● **Data to process**:

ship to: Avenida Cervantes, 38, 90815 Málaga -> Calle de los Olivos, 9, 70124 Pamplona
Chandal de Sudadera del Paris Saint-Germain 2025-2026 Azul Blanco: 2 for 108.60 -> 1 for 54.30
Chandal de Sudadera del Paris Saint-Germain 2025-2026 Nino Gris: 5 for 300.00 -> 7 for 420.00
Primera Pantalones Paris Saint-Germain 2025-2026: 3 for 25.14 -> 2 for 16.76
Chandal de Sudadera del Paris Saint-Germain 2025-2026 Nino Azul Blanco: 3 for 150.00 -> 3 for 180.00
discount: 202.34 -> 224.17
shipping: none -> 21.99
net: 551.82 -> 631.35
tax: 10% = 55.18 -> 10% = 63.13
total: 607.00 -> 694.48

● **Work to be completed**:
From the line that contains "Primera Pantalones Paris" through the last line of the listing, every line is to be restated word for word, both ends included.

● **Task output**:
Primera Pantalones Paris Saint-Germain 2025-2026: 3 for 25.14 -> 2 for 16.76
Chandal de Sudadera del Paris Saint-Germain 2025-2026 Nino Azul Blanco: 3 for 150.00 -> 3 for 180.00
discount: 202.34 -> 224.17
shipping: none -> 21.99
net: 551.82 -> 631.35
tax: 10% = 55.18 -> 10% = 63.13
total: 607.00 -> 694.48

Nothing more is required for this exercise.